More stupid customers services letters Pt 2

Today Ben fell off his bike, which he brought at Sports Direct. In between my hysterical laughter, and ripping the piss out of him, I wrote Mike Ashley a letter seeking some compensation:

Dear Mr Mike Ashley,

Today, I was nearly killed. I still might die. I could have drowned, and even though I didn’t there is a real chance I’m going to bleed to death from the injuries I’ve received because of your negligence. I was nearly slain, by the sword of Sports Direct.

Thankfully, for you, and I, and my family – the tree I skidded into, not whilst on the death trap bargain bicycle you forced me to buy, might I add, but more painfully, and dangerously I would imagine, on my side, prevented me from falling straight into Tonbridge River. Were it not for Mother Nature, I would be dead.

During the brief period of time, in between me leaving the bicycle, and being saved from deaths clutches by a lump of wood, I sustained several savage, probably life endangering injuries. I would already have called the Ambulance to come and save me, but due to my religious beliefs and my staunch belief in alternative medicines, I am going to leak blood all over my sofa, until such a point that I pass out. The blood will continue to leave my body, like decent footballers leaving your terribly run football club, until such a point that I simply cease to live.

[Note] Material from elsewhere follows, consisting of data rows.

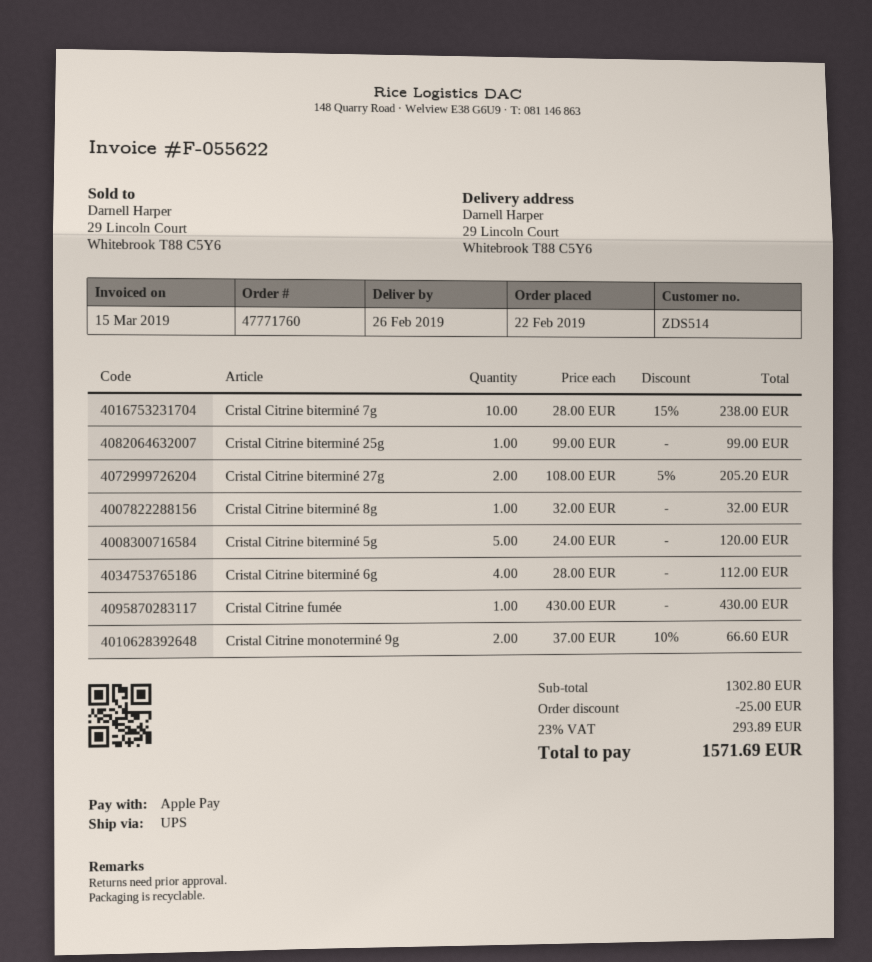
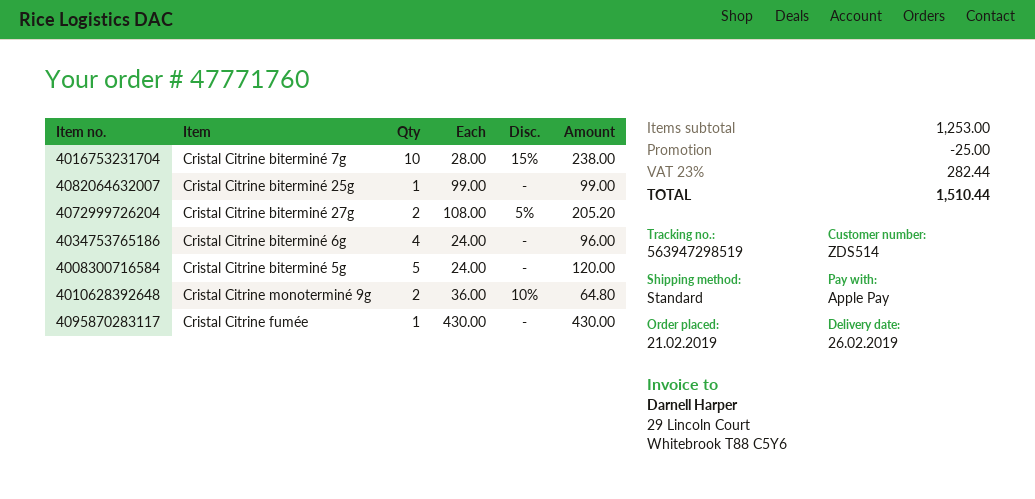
order date: 2019-02-22 -> 2019-02-21
shipping method: UPS -> standard
Cristal Citrine biterminé 8g: 1 x 32.00 = 32.00 -> none
Cristal Citrine biterminé 6g: 4 x 28.00 = 112.00 -> 4 x 24.00 = 96.00
Cristal Citrine monoterminé 9g: 2 x 37.00 - 10% = 66.60 -> 2 x 36.00 - 10% = 64.80
subtotal: 1302.80 -> 1253.00
tax: 23% = 293.89 -> 23% = 282.44
total: 1571.69 -> 1510.44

I should explain that upon cycling up a slight incline, next to the river bank, on my daily jaunt to the local gymnasium, I attempted to lean forward and accelerate, which I would imagine is a relatively common thing to do on a bicycle, bargain or otherwise. However, apparently the reduced price I paid for the bicycle means that there is a reduced number of functions it can full fill. Seemingly, peddling uphill is not one of them. I attempted to pull away and the chain snapped in two. I was thrown forward, like a crash test dummy, flying horizontal, and helplessly through the air, and landed at the top of the steep incline to river. I reached out to try and grab onto some of the undergrowth, but it was too late. I began sliding down the hill. I was gaining momentum heading towards the gushing torrent of brown water below, which I knew would spell certain death. I learnt later that I soiled myself, presumably at some point during or immediately after this realisation.

From the first second I layed eyes on your death trap, I have had nothing but aggravation, pain, and danger thrust upon me. The shoddy construction of your bargain bicycle, has endangered my safety on numerous occasions. Most recently, (prior to today’s probably fatal accident of course) the pedal came off whilst I was crossing a 3 lane roundabout. Cyclists are killed every day, when they have fully functioning bikes. They get hit by cars, and they die. I had no pedals, and I had to traverse the roundabout using my legs like Fred Flinstone. I was nearly crushed, I was beeped at, and I was spat on. I cried, with embarrassment, and frustration.

I had imagined that purchasing an alternative method of transport might liberate me. I really believed that this £90 would be the best use of such a sum of money, possibly ever. I had dreamt of being able to traverse hill sides, and circumnavigate circular lakes with my children running alongside. A beautiful two wheeled frolick if you will. I had planned to use the new “joy-mobile” to take me to work and back, and had even gone so far as to sell my car. I am now car less, bike less, and my beautiful dream of family fun lays tattered like the flesh of my injured arms and legs.

I have attached the pictures of my wounds, although I would advise if you are of a nervous disposition or get squeamish easily it might make more sense to ask one of your interns to have a look and describe the extent of my massive lacerations, and the other savage injuries.

Obviously I would like to hear from you at your earliest convenience. Your quality control department should have noticed the defects in these bicycles, and they should never have been sold. Your ineptitude and incompetence has nearly cost me my life, twice. It has changed my life, in a massively negative way, and I am keen to learn how Sports Direct plan to compensate me for that. And that’s assuming I don’t die. Pictures are attached:

Mummy, It really hurts.

I got a brubru on my neenee.
Ready the transfusion kit and defribulator.

Yours in Disgust

Benjamin Lionel Dhir.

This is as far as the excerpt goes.